Подойдя ближе, я увидела красную кирпичную кладку, проступившую сквозь облупившуюся кремовую штукатурку. Вместо стекол в оконных рамах зияли отверстия. Окна по форме напомнили мне маленькое окошко нашего садового домика, который я исследовала вчера, только были гораздо роскошнее. (Должно быть, местные разбойники использовали эти окна как мишени для стрельбы в цель. Дом был такой старый, что, должно быть, целые поколения местных разбойников практиковались здесь.) По мере того как я подходила ближе, сад вокруг дома все больше напоминал мне непроходимые джунгли вокруг нашего коттеджа. Он представлял собой заросли из маргариток, одуванчиков и одичавших кустов роз, над которыми возвышались незнакомые мне пурпурные соцветия.
Я оперлась на причудливую ржавую ограду, окружавшую сад, и стала разглядывать разваливающееся великолепие, однако для храброй части меня (я имею в виду мои ноги) взгляда снаружи было явно недостаточно. Поэтому я нырнула в дыру в ограде, образовавшуюся из двух раздвинутых прутьев, продралась сквозь кустарник мимо оплетенной плющом вывески, на которой было написано: «Дэн, не входи!» — и оказалась у окна. Проблема состояла в том, что подоконник находился на уровне моих глаз.
Совершив невероятный кульбит, которым могла бы гордиться моя учительница физкультуры миссис Китсон (я, должно быть, превращусь В настоящую гимнастку, если принять во внимание мой вчерашний спуск из спальни в сад), я стала карабкаться вверх, цепляясь кроссовками за неровности кирпичной кладки и опираясь локтями о холодный, шелушащийся от краски подоконник.
И я увидела... ничего. Потому что в это мгновение зазвонил мой мобильник и я начала соскальзывать, соскальзывать и наконец приземлилась обратно на маргаритки с глухим стуком и треском раздавливаемых ракушек, которыми были набиты мои карманы.
— Привет, Стелла!
— Мама? — тяжело дыша, проговорила я.
— Почему ты задыхаешься? Где ты находишься?

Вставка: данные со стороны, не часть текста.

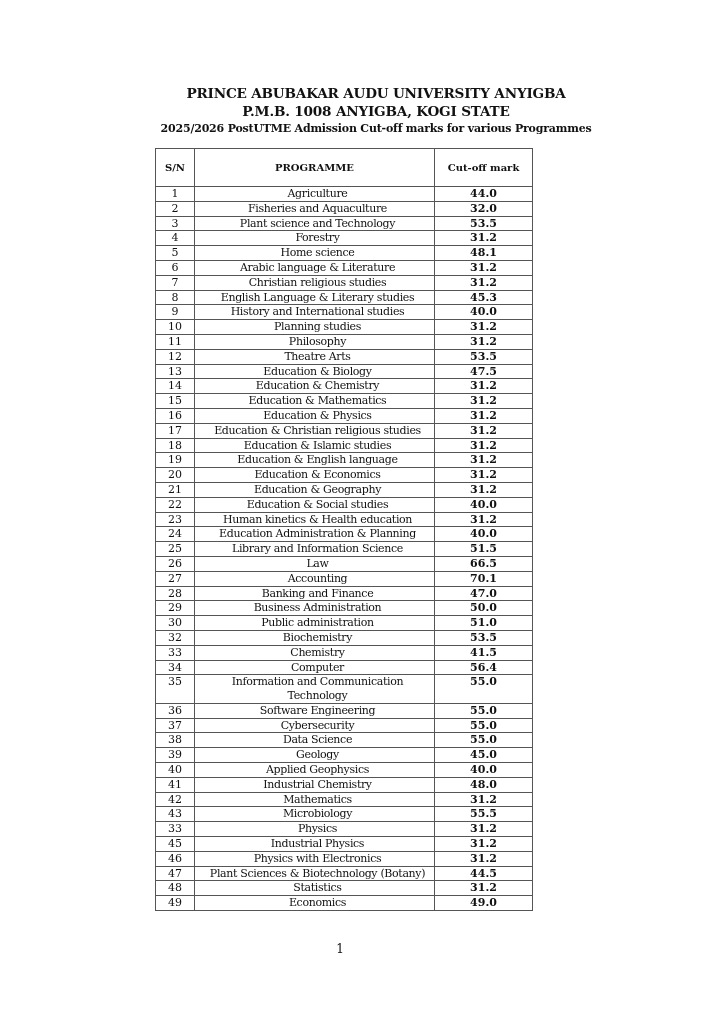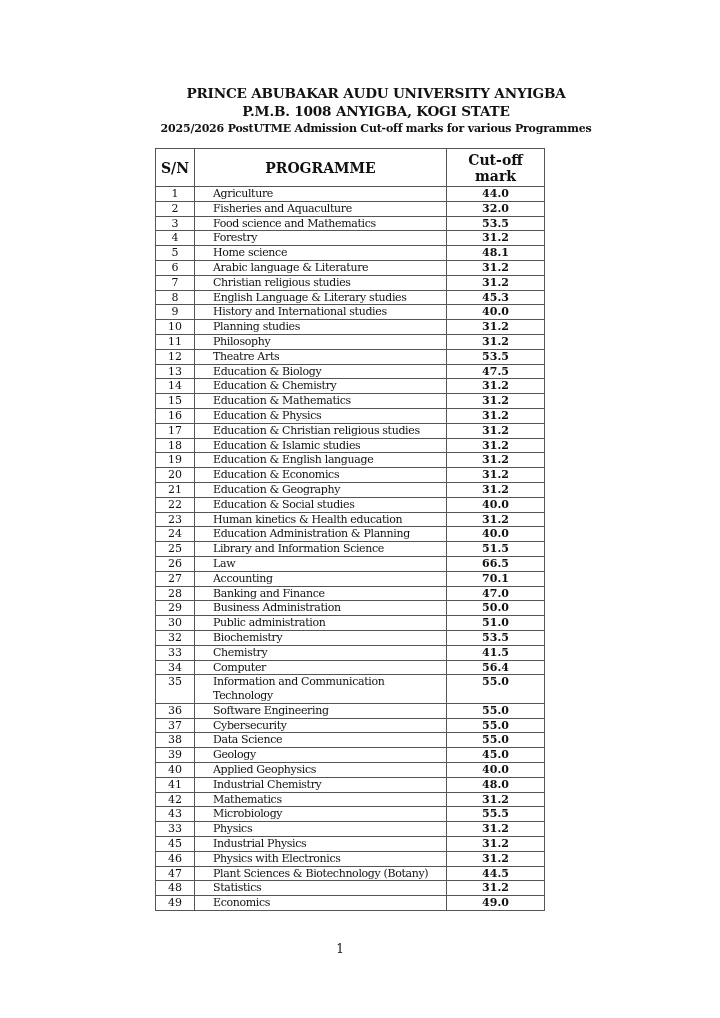"S/N" th { font-size: 14px -> 10px }
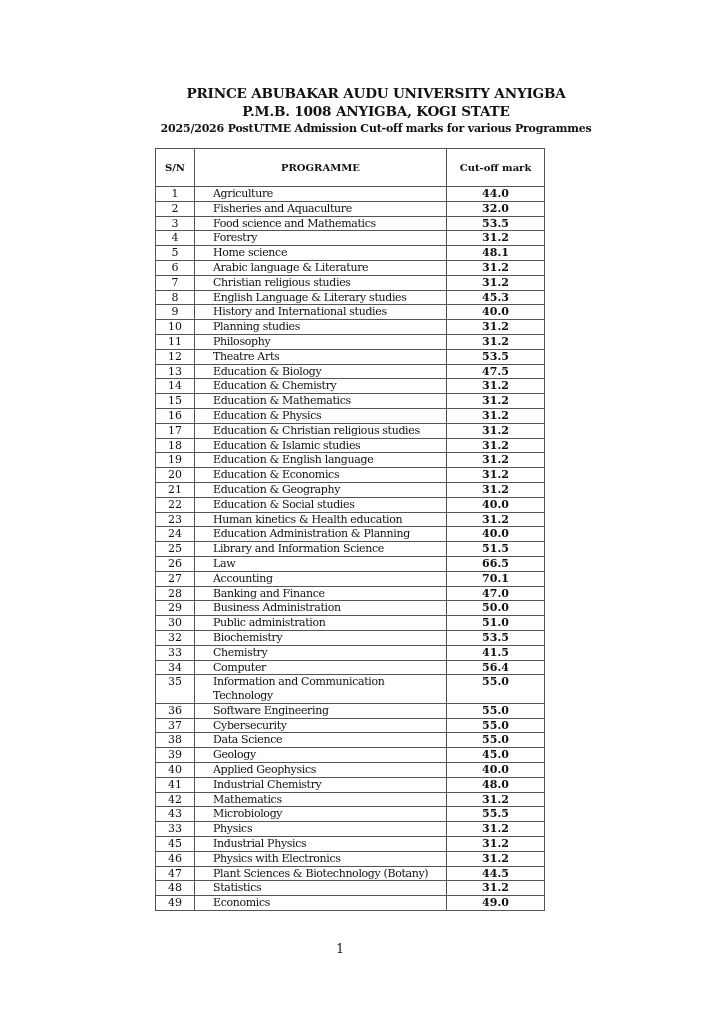"Agriculture" .c-prog { padding-left: 18px -> 6px; text-align: left -> center }
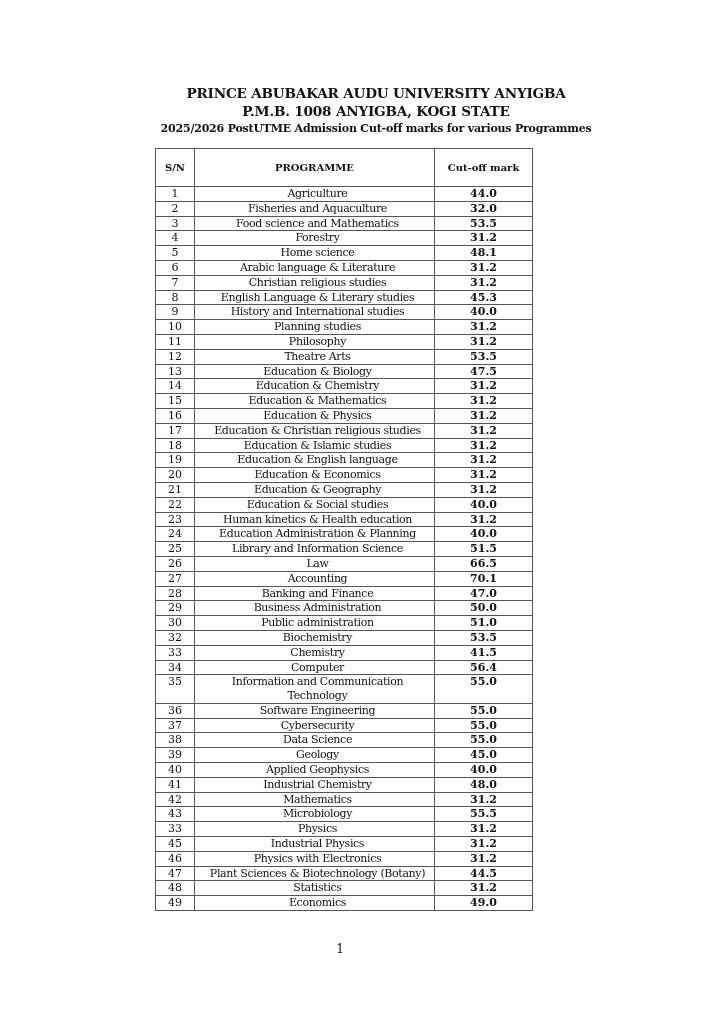"Food science and Mathematics" td.c-prog { text: Food science and Mathematics -> Plant science and Technology }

«Собираюсь забраться в развалины заброшенного дома». Вряд ли такой ответ мог привести ее в восторг, поэтому я сказала ей... правду. Ну, то есть это была правда пять минут назад.
— Взбираюсь на гору к кемпингу, чтобы полюбоваться видом сверху.
— Правда? Как здорово!
Переводилось это так (мама только что сказала): «Ты шутишь? Это же прекрасно! А я думала, что ты ненавидишь это место».
— А зачем ты звонишь? — спросила я, лениво дернув стебель одного из высоких пурпурных колокольчиков.
— Ты помнишь ту старомодную лавку железных изделий, мимо которой мы проходили сегодня утром?
— Не-а, — сказала я, уставившись на оказавшийся в моей руке длинный стебель, усыпанный множеством колокольчиков.
— Да вспомни же! Лавка на главной улице.
— Не помню я никакой лавки, — устало сказала я, не понимая, к чему она клонит.
Мама, должно быть, хотела, чтобы я купила там что-нибудь по дороге домой. Но я даже не знала, что продается в этой лавке. Железо? Неужели папа еще что-то сломал и починить это можно только с помощью железа?
— Постарайся вспомнить! — настаивала мама. -Скобяная лавка. Она находится между газетным киоском и похоронным бюро.
Не знаю, может быть, на меня повлияло упоминание о похоронном бюро, но внезапно мне расхотелось заглядывать внутрь дома. Постояв немного, я стала пробираться обратно.
— Ты хочешь, чтобы я там что-то купила? — спросила я, поспешно пролезая между прутьев ограды и оставляя за собой след из цветов, похожий на павлиний хвост.
— Ну да, если можно. Пятновыводитель от чернил. Он там должен продаваться.
— Что папа натворил на этот раз? — усмехнулась я, оглядываясь через плечо на дом, от которого я теперь находилась на безопасном расстоянии.
— Это не папа. Это Джейми. Он где-то отыскал старую ручку и начал рисовать. На твоей стеганой куртке. Так жалко!
Ну уж нет, теперь я не посмотрю, что им только два года и что они такие милые крошки! Мои братцы должны держаться подальше от моей комнаты, если, конечно, хотят дожить до трех.